For obvious reasons, it’s harder to give an example from a more liberal country, but his/her point still stands.

3 comments

England has hate speech laws that produce _ridiculous_ outcomes, like a guy getting fined because he made a dumb gif of his dog Sig Heiling.
i mean when you think about it, isn't being unjustly punished for speech the most english value of all?
http://www.scotland-judiciary.org.uk/8/1962/PF-v-Mark-Meecha...

"Section 127 of the Communications Act 2003 makes it an offence to use a public communications network to send certain types of messages including those that are grossly offensive or threatening. The prosecution argued that by posting your video entitled “M8 Yer dug’s a Naazi” on to the Internet, you committed that offence.

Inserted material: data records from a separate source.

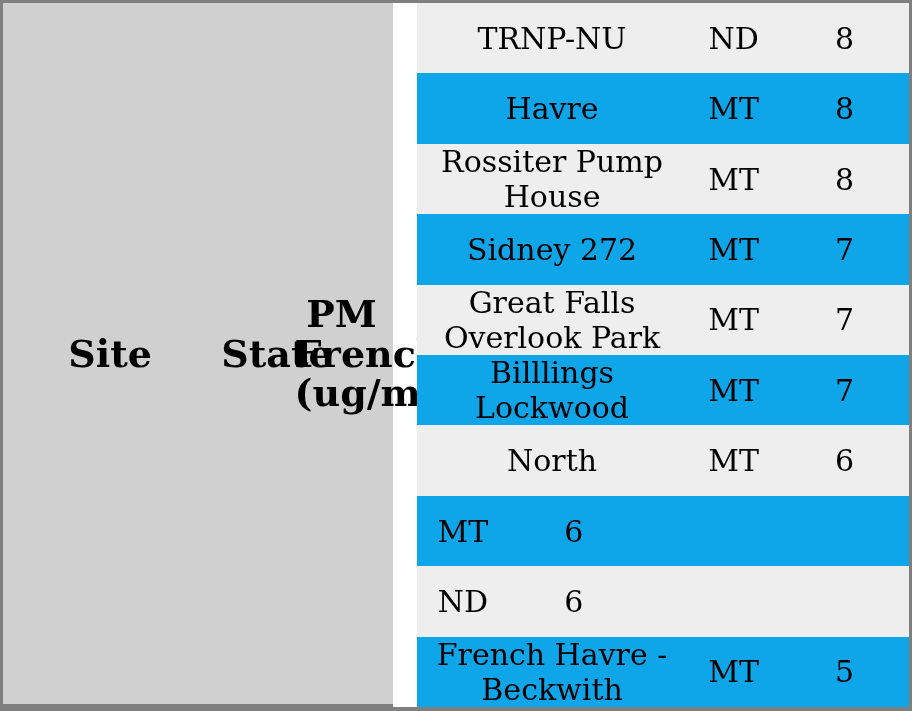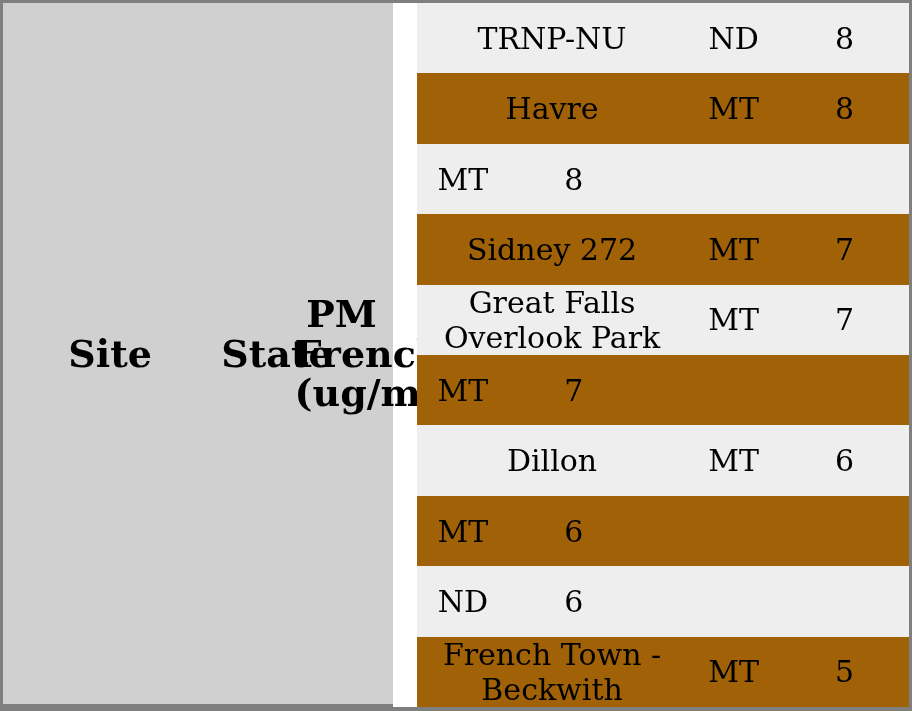--- a/index.html
+++ b/index.html
@@ -34,21 +34,21 @@
     display: flex;
     flex-direction: column;
     overflow: hidden;
     padding-left: 24px;
   }
   .data-row {
     flex: 1 1 0;
     display: flex;
     align-items: center;
     font-size: 30px;
-    background: #a16207;
+    background: #0ea5e9;
   }
   .data-row:nth-child(odd) {
     background: #eeeeee;
   }
   .cell {
     text-align: center;
     box-sizing: border-box;
     padding: 0 4px;
   }
   .col-site  { width: 55%; }
@@ -71,49 +71,51 @@
         <div class="cell col-site">TRNP-NU</div>
         <div class="cell col-state">ND</div>
         <div class="cell col-pm">8</div>
       </div>
       <div class="data-row">
         <div class="cell col-site">Havre</div>
         <div class="cell col-state">MT</div>
         <div class="cell col-pm">8</div>
       </div>
       <div class="data-row">
+        <div class="cell col-site">Rossiter Pump House</div>
         <div class="cell col-state">MT</div>
         <div class="cell col-pm">8</div>
       </div>
       <div class="data-row">
         <div class="cell col-site">Sidney 272</div>
         <div class="cell col-state">MT</div>
         <div class="cell col-pm">7</div>
       </div>
       <div class="data-row">
         <div class="cell col-site">Great Falls Overlook Park</div>
         <div class="cell col-state">MT</div>
         <div class="cell col-pm">7</div>
       </div>
       <div class="data-row">
+        <div class="cell col-site">Billlings Lockwood</div>
         <div class="cell col-state">MT</div>
         <div class="cell col-pm">7</div>
       </div>
       <div class="data-row">
-        <div class="cell col-site">Dillon</div>
+        <div class="cell col-site">North</div>
         <div class="cell col-state">MT</div>
         <div class="cell col-pm">6</div>
       </div>
       <div class="data-row">
         <div class="cell col-state">MT</div>
         <div class="cell col-pm">6</div>
       </div>
       <div class="data-row">
         <div class="cell col-state">ND</div>
         <div class="cell col-pm">6</div>
       </div>
       <div class="data-row">
-        <div class="cell col-site">French Town - Beckwith</div>
+        <div class="cell col-site">French Havre - Beckwith</div>
         <div class="cell col-state">MT</div>
         <div class="cell col-pm">5</div>
       </div>
     </div>
 </div>
 
 </body></html>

“The centrepiece of your video consists of you repeating the phrase “Gas the Jews” over and over again as a command to a dog which then reacts. Sometimes the phrase is “You want to Gas the Jews”. You recite “Gas the Jews” in a variety of dramatic ways. “Gas the Jews” in one form or another is repeated by you 23 times within a few minutes.

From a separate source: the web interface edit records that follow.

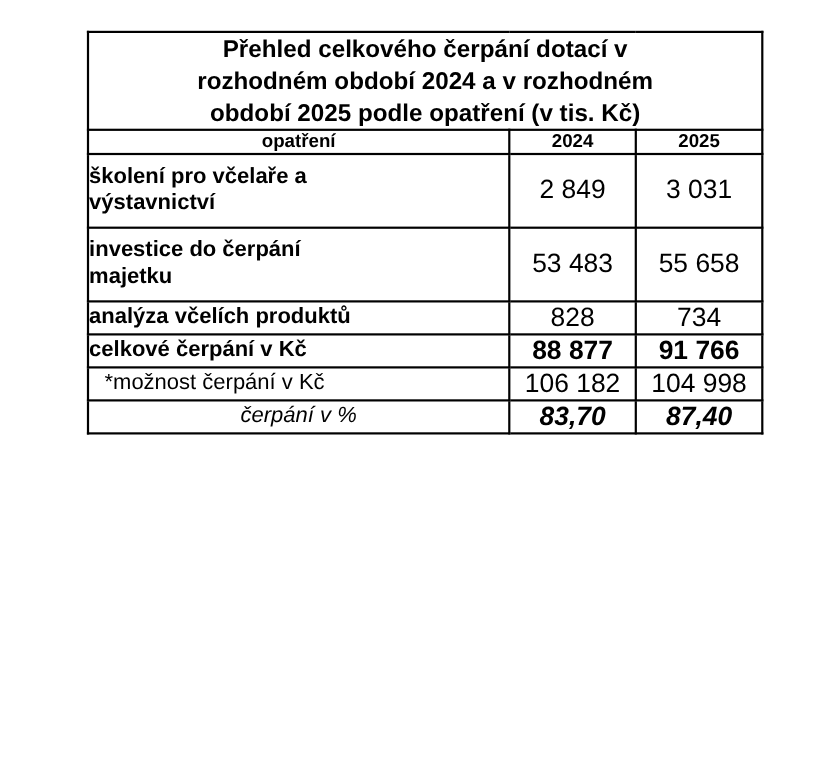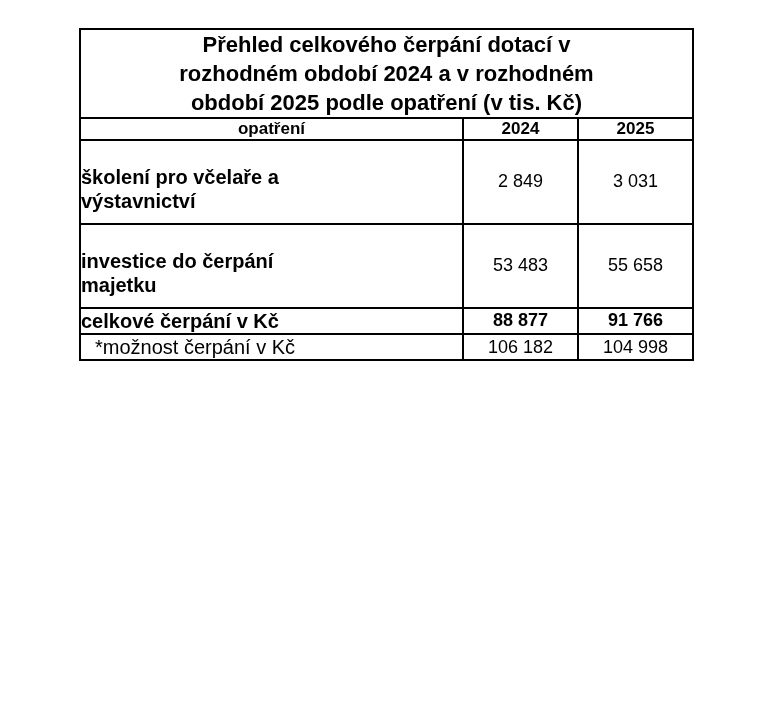--- a/index.html
+++ b/index.html
@@ -56,26 +56,26 @@
     padding: 7px 6px;
   }
   .row-label {
     font-weight: bold;
     font-size: 20px;
     padding: 8px 4px 8px 14px;
     line-height: 1.22;
     text-align: left;
   }
   .row-label.two-line {
-    padding-top: 24px;
+    padding-top: 7px;
     padding-bottom: 9px;
   }
   .num {
     text-align: center;
-    font-size: 18px;
+    font-size: 24px;
     padding: 8px 4px;
     white-space: nowrap;
     margin-left: 28px;
   }
   .num.bold { font-weight: bold; }
   .row-total .row-label { font-weight: bold; margin-left: 47px; }
   .row-possible .row-label {
     font-weight: normal;
     font-size: 20px;
     padding-left: 14px;
@@ -130,34 +130,48 @@
           <td class="row-label two-line">
             <div>investice do čerpání</div>
             <div>majetku</div>
           </td>
           <td class="num">53 483</td>
           <td class="num">55 658</td>
         </tr>
 
 
 
+        <tr class="row-normal">
+          <td class="row-label">
+            <div>analýza včelích produktů</div>
+          </td>
+          <td class="num">828</td>
+          <td class="num">734</td>
+        </tr>
 
 
         <tr class="row-total">
           <td class="row-label">
             <div>celkové čerpání v Kč</div>
           </td>
           <td class="num bold">88 877</td>
           <td class="num bold">91 766</td>
         </tr>
 
         <tr class="row-possible">
           <td class="row-label">
             <div>*možnost čerpání v Kč</div>
           </td>
           <td class="num">106 182</td>
           <td class="num">104 998</td>
         </tr>
 
+        <tr class="row-percent">
+          <td class="row-label">
+            <div>čerpání v %</div>
+          </td>
+          <td class="num">83,70</td>
+          <td class="num">87,40</td>
+        </tr>
       </tbody>
     </table>
   </div>
 </div>
 
 </body></html>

“On the whole evidence, including your own, applying the law as made by Parliament and interpreted by the most senior courts in this land, I found it proved that the video you posted, using a public communications network, was grossly offensive and contained menacing, anti-Semitic and racist material.

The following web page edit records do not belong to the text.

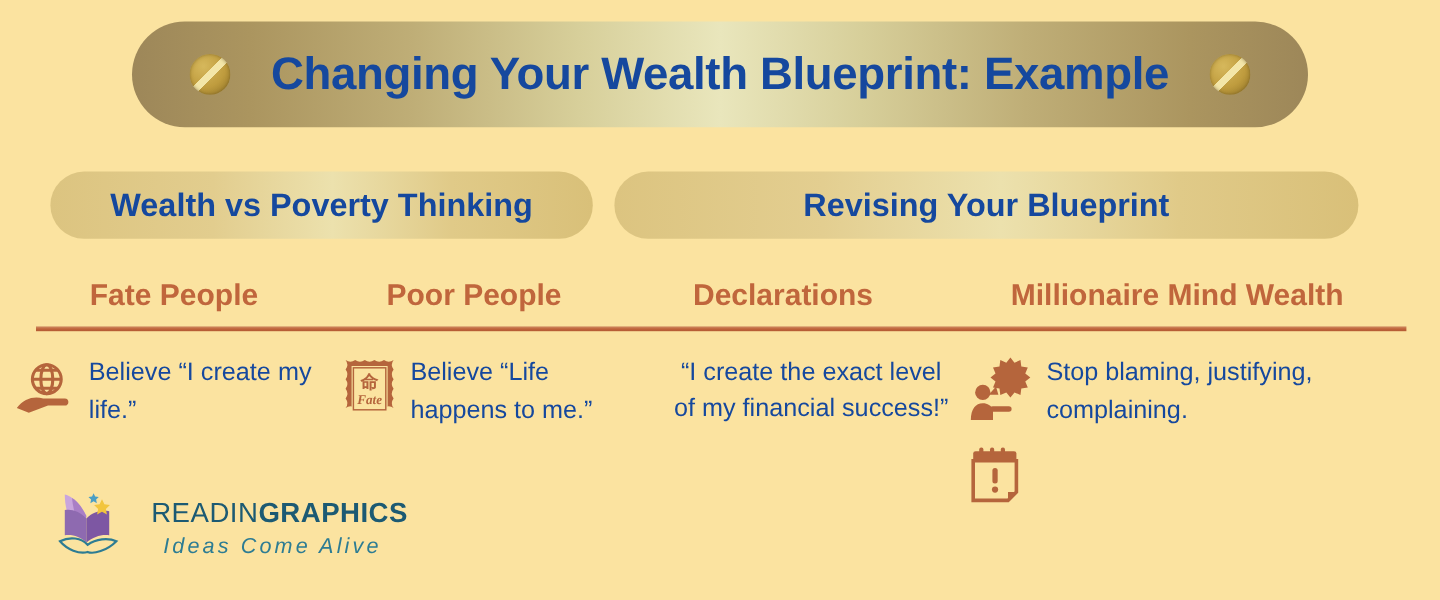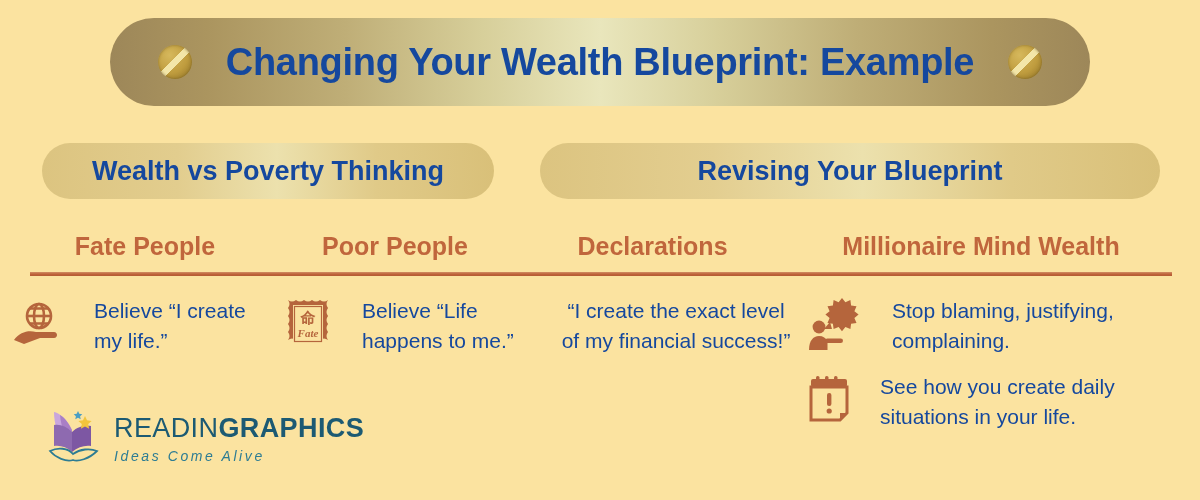--- a/index.html
+++ b/index.html
@@ -65,21 +65,21 @@
     display: flex;
     align-items: center;
     justify-content: center;
   }
   #pill-left {
     left: 42px;
     width: 452px;
     background: linear-gradient(90deg, #dcc480 0%, #e2cd8e 30%, #ece1ad 52%, #e0ca88 74%, #d9c079 100%);
   }
   #pill-right {
-    left: 540px;
+    left: 512px;
     width: 620px;
     background: linear-gradient(90deg, #dcc480 0%, #e3ce90 28%, #ece1ad 52%, #e0ca88 76%, #d9c079 100%);
   }
   .section-title {
     font-size: 27px;
     font-weight: bold;
     color: #15489e;
     white-space: nowrap;
   }
 
@@ -105,22 +105,22 @@
     top: 272px;
     width: 1142px;
     height: 4px;
     background: linear-gradient(180deg, #d08e63 0%, #bf6239 55%, #b35b34 100%);
   }
 
   
   .cell {
     position: absolute;
     display: flex;
-    align-items: center;
-    gap: 28px;
+    align-items: flex-end;
+    gap: 8px;
   }
   .cell-text {
     font-size: 21px;
     color: #15489e;
     line-height: 1.45;
   }
   #cell-rich    { left: 10px;  top: 296px; width: 262px; }
   #cell-poor    { left: 282px; top: 296px; width: 250px; }
   #cell-action1 { left: 806px; top: 296px; width: 378px; }
   #cell-action2 { left: 806px; top: 372px; width: 378px; }
@@ -150,34 +150,35 @@
     display: flex;
     align-items: center;
     gap: 10px;
   }
   #logo-text-wrap {
     display: flex;
     flex-direction: column;
     line-height: 1;
   }
   #logo-wordmark {
-    font-size: 27px;
+    font-size: 23px;
     color: #1c5a73;
     letter-spacing: 0.4px;
     white-space: nowrap;
+    margin-left: 12px;
   }
   #logo-wordmark .light { font-weight: normal; }
   #logo-wordmark .bold  { font-weight: bold; }
   #logo-tagline {
     margin-top: 7px;
-    font-size: 14px;
+    font-size: 18px;
     font-style: italic;
     color: #2d7c93;
     letter-spacing: 2.6px;
-    text-align: left;
+    text-align: center;
     white-space: nowrap;
   }
 </style>
 </head>
 <body>
 
 <div id="title-banner">
   <span class="screw"></span>
   <span id="title-text">Changing Your Wealth Blueprint: Example</span>
   <span class="screw"></span>
@@ -258,21 +259,20 @@
         <rect x="28" y="1" width="3.5" height="6" rx="1.6"></rect>
       </g>
       <path d="M5 12 H41 V38 L34 45 H5 Z" fill="none" stroke="#b5653c" stroke-width="3"></path>
       <path d="M41 38 L34 45 L34 38 Z" fill="#b5653c"></path>
       <g fill="#b5653c">
         <rect x="21" y="18" width="4.4" height="13" rx="2.1"></rect>
         <circle cx="23.2" cy="36" r="2.6"></circle>
       </g>
     </svg>
   </span>
-  <span class="cell-text">See how you create daily situations in your life.</span>
 </div>
 
 <div id="logo">
   <span class="icon-box">
     <svg width="62" height="58" viewBox="0 0 62 58">
       <path d="M30 22 C24 10 17 5 12 4 C12 16 16 28 22 36 Z" fill="#c9a6dd"></path>
       <path d="M30 22 C26 14 22 9 18 7 C19 18 23 30 28 38 Z" fill="#a97fc6"></path>
       <path d="M30 24 C24 18 18 16 12 17 L12 38 C18 37 25 39 30 44 Z" fill="#8e6ab0"></path>
       <path d="M30 24 C36 18 43 17 49 18 L49 38 C43 37 36 39 30 44 Z" fill="#7d57a3"></path>
       <path d="M8 43 C16 39 26 40 31 46 C38 41 48 40 55 43 C47 51 36 54 31 52 C24 54 14 50 8 43 Z" fill="none" stroke="#2d7c93" stroke-width="1.8"></path>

“You deliberately chose the Holocaust as the theme of the video. You purposely used the command “Gas the Jews” as the centrepiece of what you called the entire joke, surrounding the “Gas the Jews” centrepiece with Nazi imagery and the Sieg Heil command so there could be no doubt what historical events you were referring to."

Personally I find this legislation grossly offensive and threatening.
Thanks for the link, as well as the quote!

Now watch people fall over each other to defend Nazi-themed dog gifs.

Defending free speech is not the same as defending or supporting the content itself.

Free speech wouldn't need to be a right in the US constitution if it only applied to stuff that wasn't offensive to someone.

"I disapprove of what you say, but I will defend to the death your right to say it"

That is a grossly overused quote, that usually ends up used to defend harassment.
"That it is better 100 guilty Persons should escape than that one innocent Person should suffer, is a Maxim that has been long and generally approved."

I think this applies here. Freedom of speech is the right above all rights and limits to that right need to be extremely precise and generally agreed upon.

The western world is drunk on politics. Concepts of racism, harassment, violence, fascism and the like are creeping into inappropriate territories. This is not a time to start making decisions about what people are or aren't allowed to say.

I don't think I (or my parent comment) were trying to defend free speech. For context, I'm not American, and I'm a supporter of UK-style online hate speech crackdown laws.

I commended them for pointing out the lie behind "guy got sued for posting a dog gif", and adding context behind it. The discussion was not "posting nazi videos is hateful, but allowed because free speech"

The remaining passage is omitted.